Sufrir sobrepeso u obesidad aumenta el riesgo de presentar  trastornos de conductas alimentarias como bulimia nerviosa o trastornos de conducta alimentaria no especificada.

Esta claro que la adolescencia es una etapa de riesgo para desencadenar trastornos alimentarios,  si a este factor se le agrega la presencia de sobrepeso hay un riesgo aún mayor de presentar dichos trastornos psicológicos. Dada esta situación la población mexicana y potencialmente los adolescentes con sobrepeso constituyen un verdadero caldo de cultivo para los trastornos de conducta alimentaria.

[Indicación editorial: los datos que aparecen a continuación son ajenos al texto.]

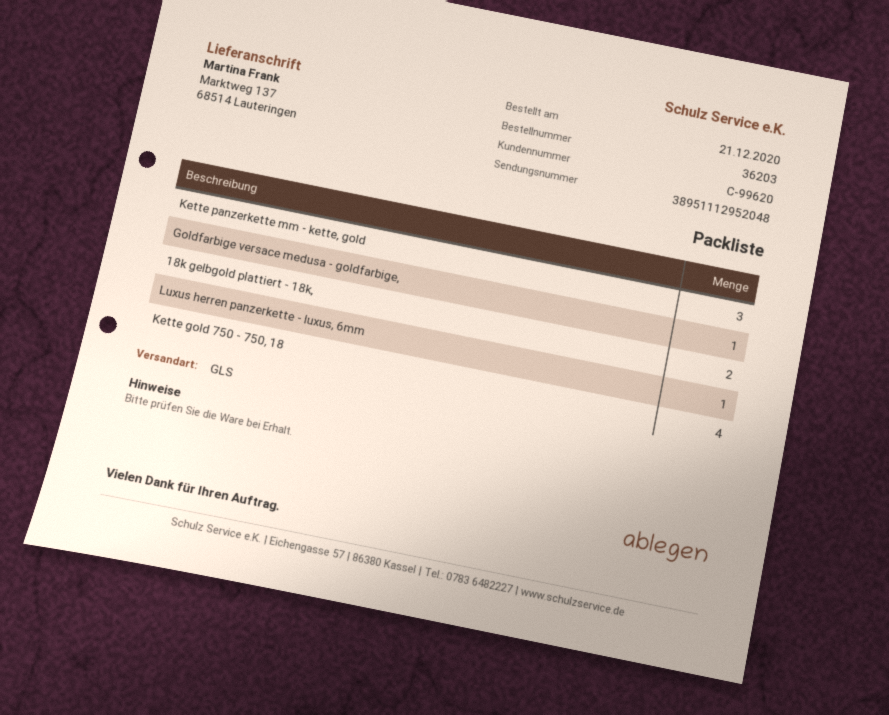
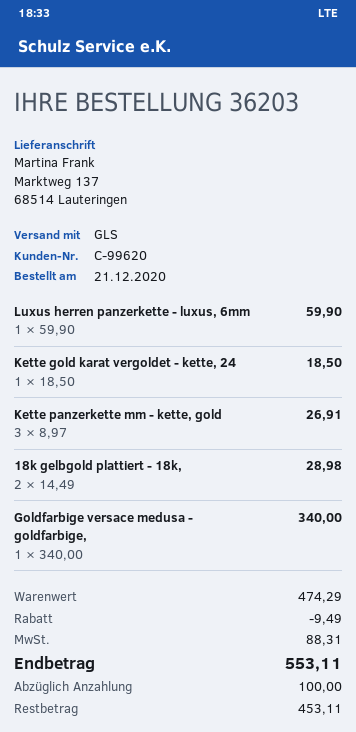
Kette gold 750 - 750, 18: 4 -> none
Kette gold karat vergoldet - kette, 24: none -> 1

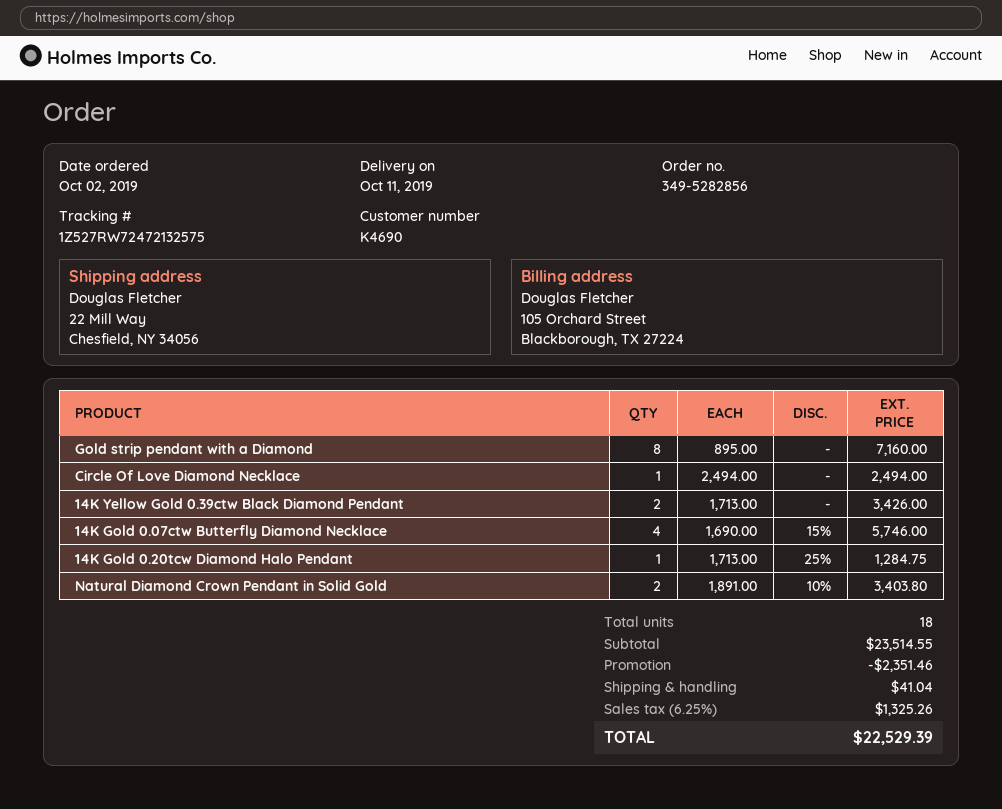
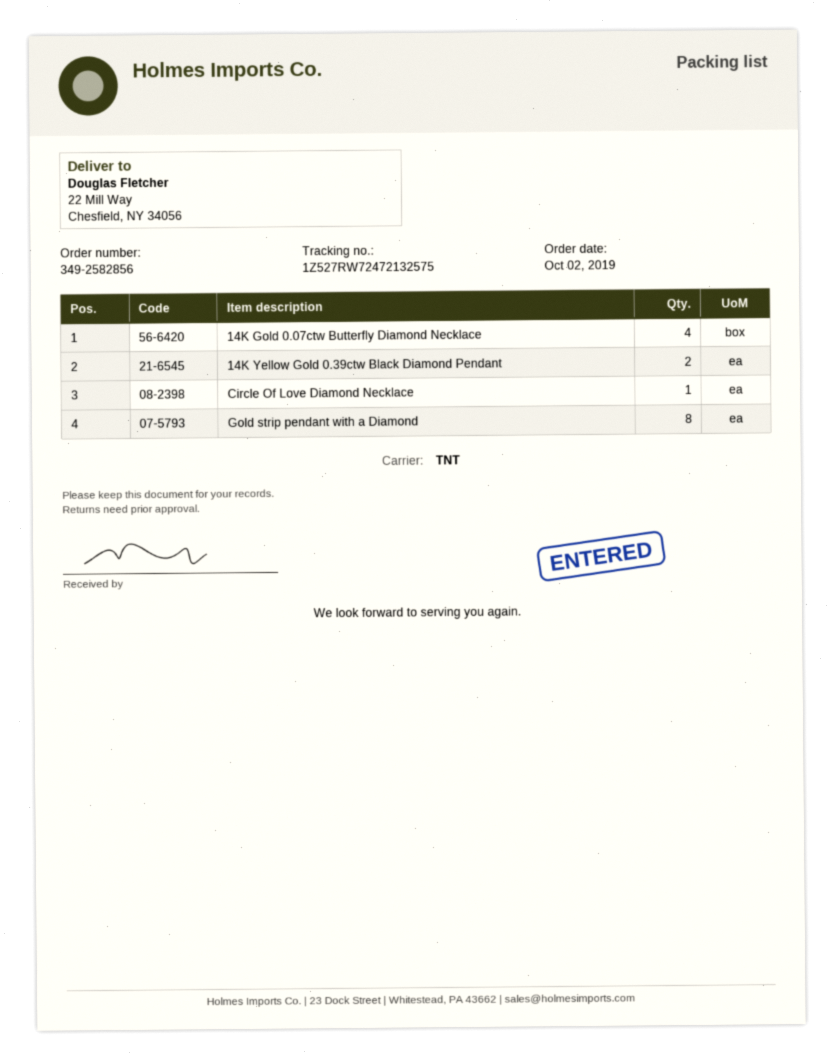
order number: 349-5282856 -> 349-2582856
14K Gold 0.20tcw Diamond Halo Pendant: 1 -> none
Natural Diamond Crown Pendant in Solid Gold: 2 -> none

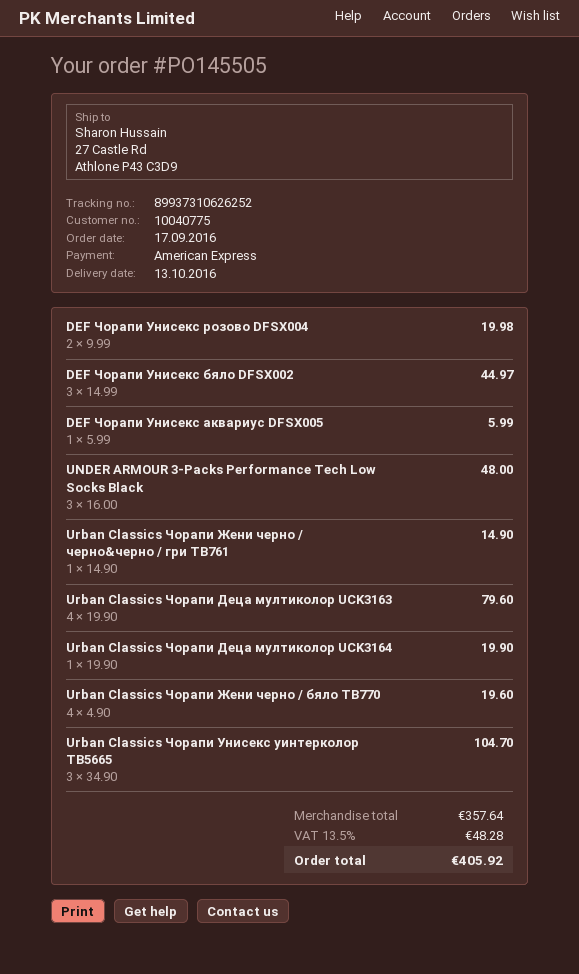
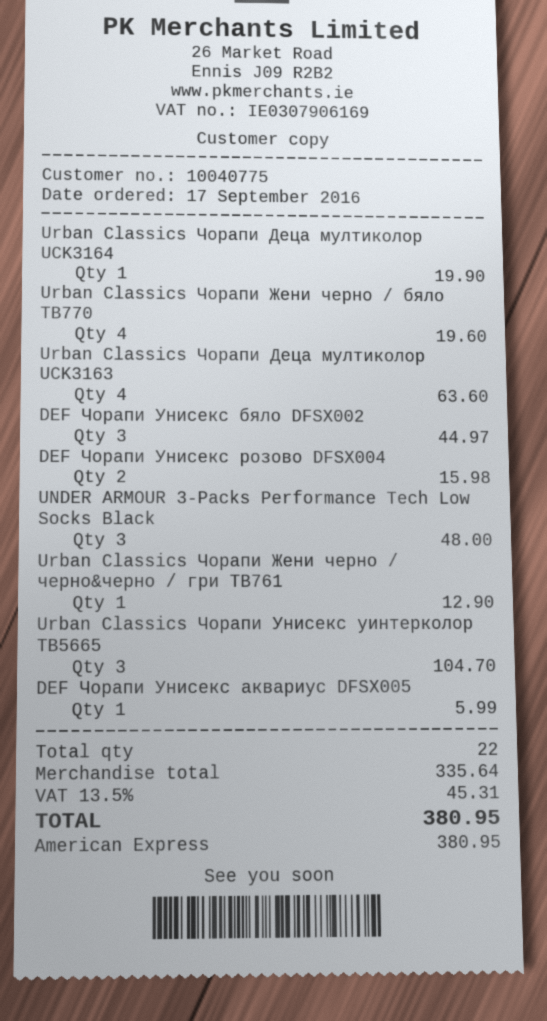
DEF Чорапи Унисекс розово DFSX004: 2 for 19.98 -> 2 for 15.98
Urban Classics Чорапи Жени черно / черно&черно / гри TB761: 1 for 14.90 -> 1 for 12.90
Urban Classics Чорапи Деца мултиколор UCK3163: 4 for 79.60 -> 4 for 63.60
subtotal: 357.64 -> 335.64
tax: 13.5% = 48.28 -> 13.5% = 45.31
total: 405.92 -> 380.95

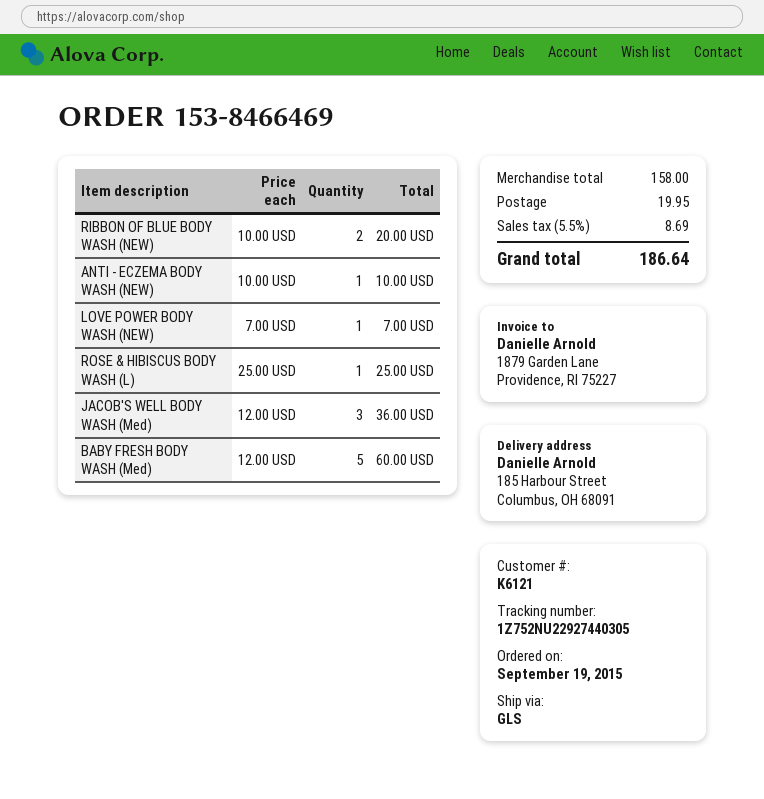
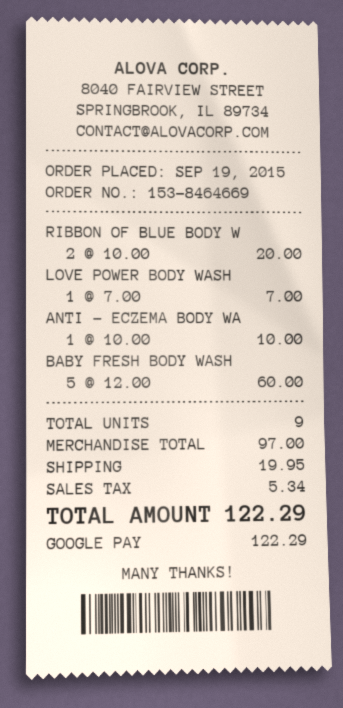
order number: 153-8466469 -> 153-8464669
ROSE & HIBISCUS BODY WASH (L): 1 x 25.00 = 25.00 -> none
JACOB'S WELL BODY WASH (Med): 3 x 12.00 = 36.00 -> none
subtotal: 158.00 -> 97.00
tax: 8.69 -> 5.34
total: 186.64 -> 122.29

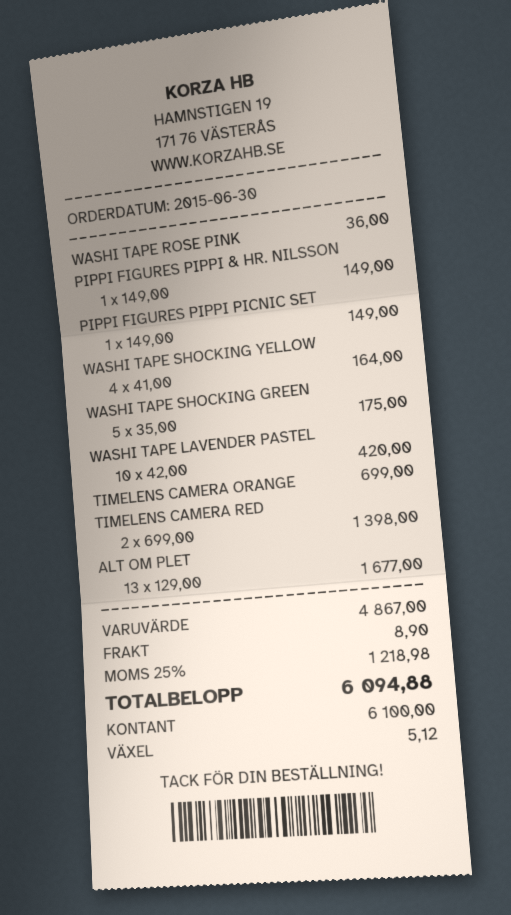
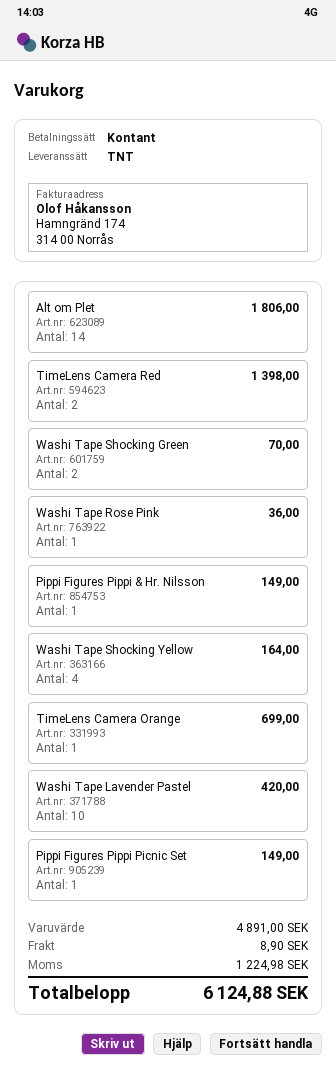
WASHI TAPE SHOCKING GREEN: 5 for 175.00 -> 2 for 70.00
ALT OM PLET: 13 for 1677.00 -> 14 for 1806.00
subtotal: 4867.00 -> 4891.00
tax: 1218.98 -> 1224.98
total: 6094.88 -> 6124.88

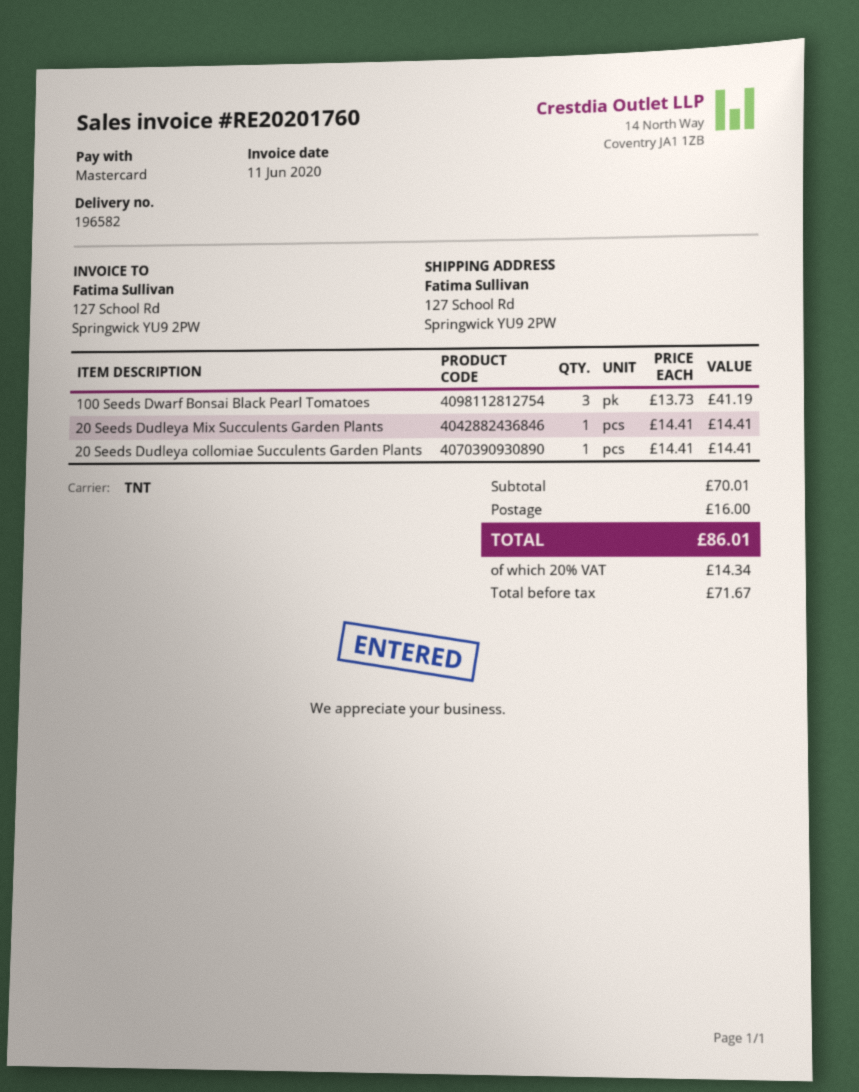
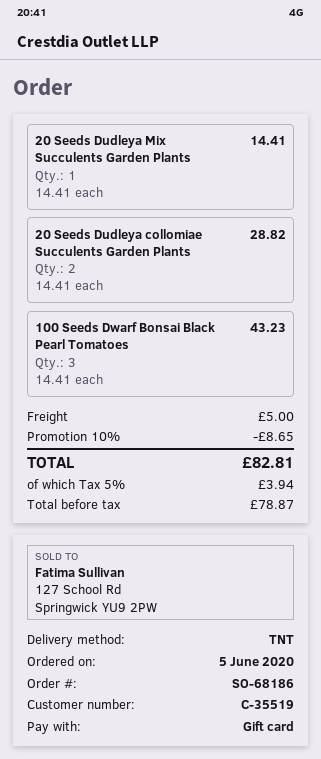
payment method: Mastercard -> gift card
100 Seeds Dwarf Bonsai Black Pearl Tomatoes: 3 x 13.73 = 41.19 -> 3 x 14.41 = 43.23
20 Seeds Dudleya collomiae Succulents Garden Plants: 1 x 14.41 = 14.41 -> 2 x 14.41 = 28.82
discount: none -> 10% = 8.65
shipping: 16.00 -> 5.00
net: 71.67 -> 78.87
tax: 20% = 14.34 -> 5% = 3.94
total: 86.01 -> 82.81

Cuando hablamos de población mexicana que sufre obesidad o sobrepeso, se calcula que más del 80% recurren a métodos que califican de “naturales” para bajar de peso, solo el 20% acude al médico para evaluar su situación. Por lo tanto podemos afirmar que, al no contar con una supervisión profesional, un alto porcentaje de personas pueden  someterse a dietas, consumir productos para bajar de peso, hacer ejercicio compulsivamente, etc, Con ello afectan seriamente el funcionamiento de su organismo, generando alteraciones tanto físicas como psicológicas.

Todo lo antes descrito pone de manifiesto la grave situación entre la población mexicana y está claro que el hecho de presentar sobrepeso u obesidad puede implicar riesgo de sufrir Trastornos de Conducta Alimentaria.